Microsoft killed SCOM internally
Microsoft no longer uses SCOM to monitor their own workloads. They have replaced their entire SCOM based monitoring stack with Azure Monitor. Allegedly reduced alert noise and administration overhead.
Even if I have moved from SCOM as my main responsibility, I am still very much involved in the whole monitoring and management scope. Over the last years we have heard alot of talk about Azure Monitor replacing SCOM, but that cooled off after a while, maybe until now?
Technology change or cultural change
Microsoft’s story on how they killed SCOM internally was released one day before the official announcement on Operations Manager 2019. But we first heard the story at Ignite in 2018. One may ask, why the re-initiate this topic now?
For SCOM 2019, the focus is to better support hybrid cloud environments, which is good. If Microsoft doesen’t want to use it, should you?
I have written and spoken about the use of SCOM as your hub for Azure Monitor, and my opinion hasn’t changed that much. I belive that transition to you a new monitoring stack will happen with changes to the infrastructure.
When you read the article you’ll see that this was the case for Microsoft as well. There are two quotes i find partculary interesting in the announcement.
“This is not just a technology change, but a culture change,” Baxter says. “It wasn’t only that we would remove SCOM central monitoring, but we had to tell our application teams, now you’re going to manage alerts..”
It was January of 2017 when Baxter got the call. “Our goal was not just to get rid of SCOM, but to move to a Software as a Service (SaaS) solution and retire Virtual Machine (VM) based infrastructure,” she says.

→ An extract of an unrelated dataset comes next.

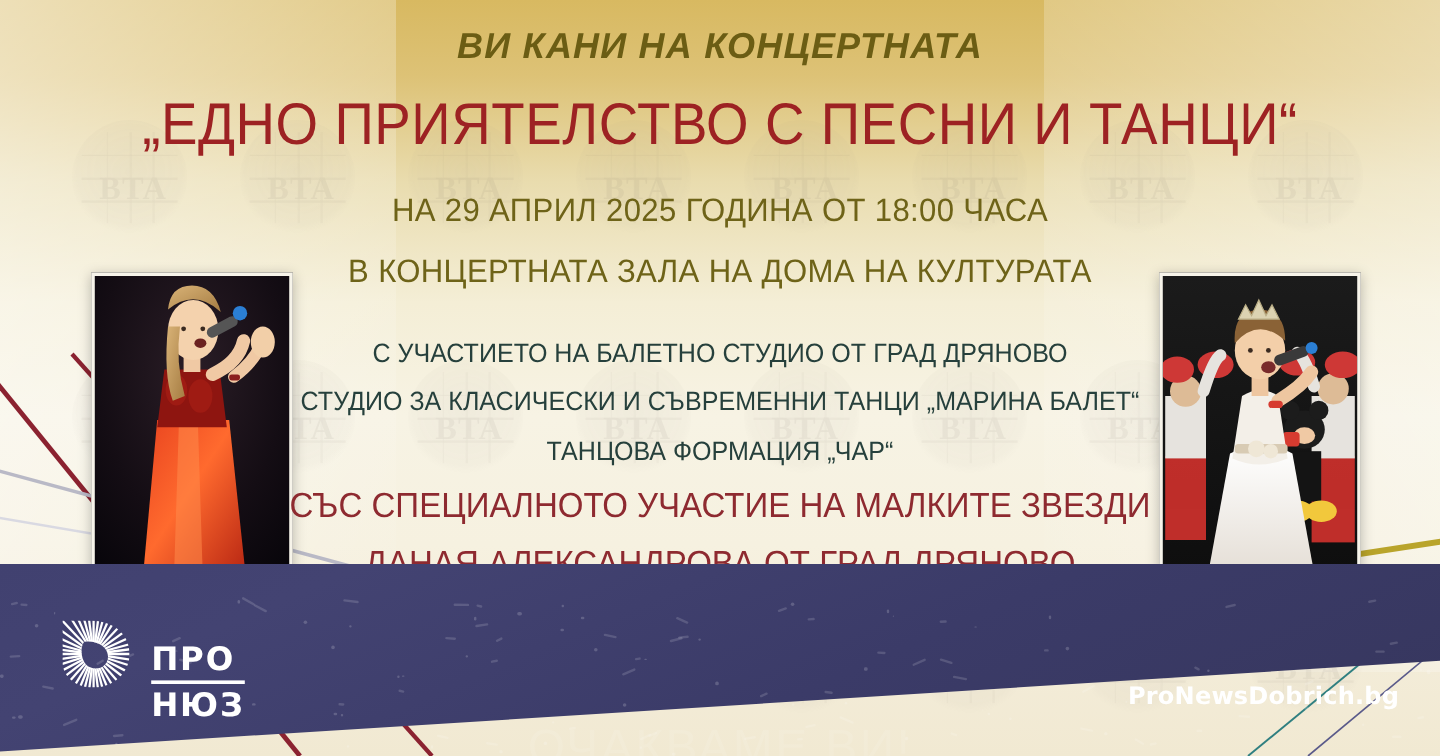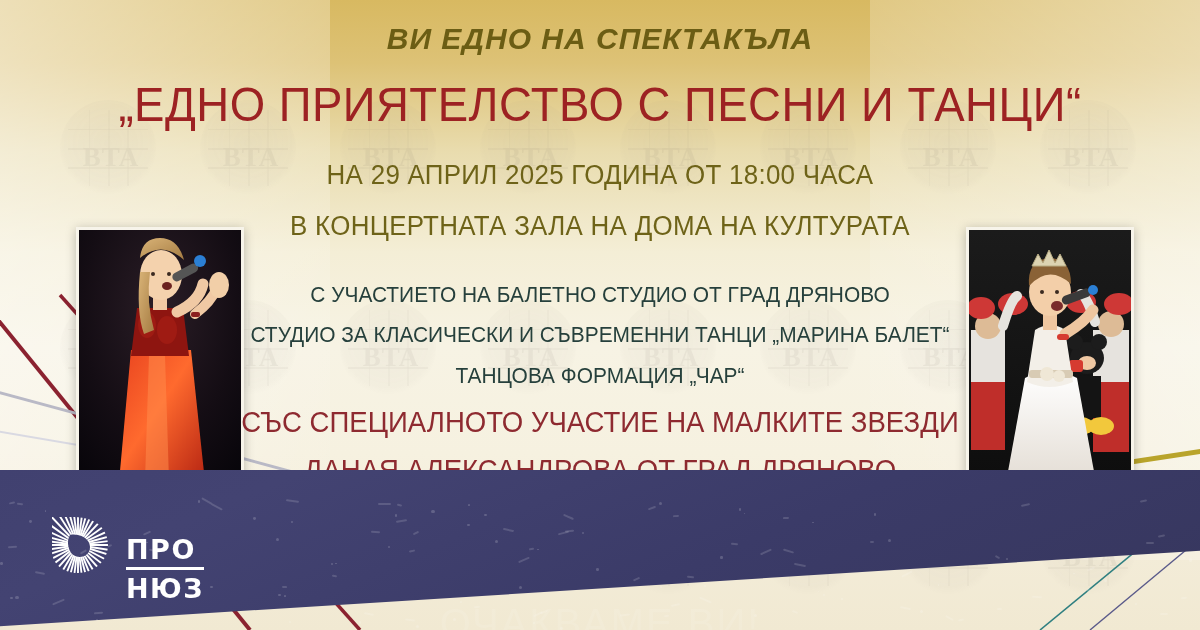"ВИ ЕДНО НА СПЕКТАКЪЛА" div.txt { text: ЕДНО НА СПЕКТАКЪЛА -> КАНИ НА КОНЦЕРТНАТА }
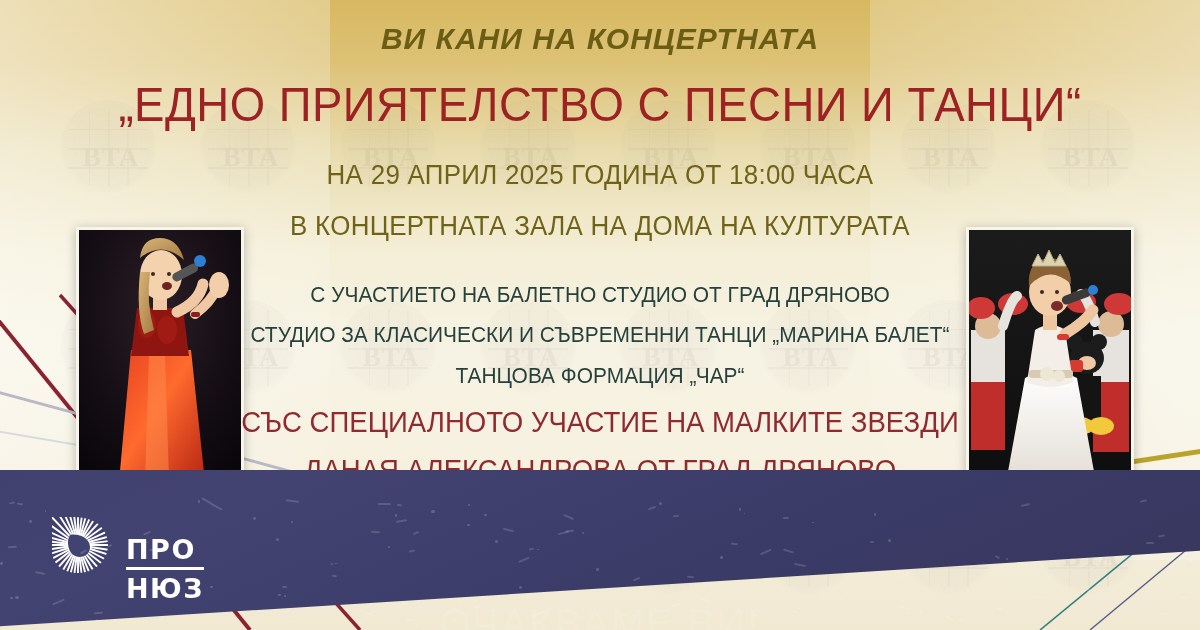"ProNewsDobrich.bg" div.site { html: none -> <div>ProNewsDobrich.bg</div> }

The key here is change in culture. Microsoft went full on DevOps for their internal IT, and by doing that technology will change, and your monitoring will follow.
Further, the showcase mention monitoring was desentralized, which is true. But ther’s another key part of this story. The monitoring team built an integration service between their monitoring stack (Azure Monitor, app insights) and their ITSM system. This system allows for more meta data on each alert etc before ending up as a ticket.
Final notes
If you’re organization runs most of your IaaS on premises, you don’t have to make change yet. Allow the culture to drive the change. A long the way, your SCOM environment can be that integration service between Azure PaaS, FaaS, XaaS and ITSM.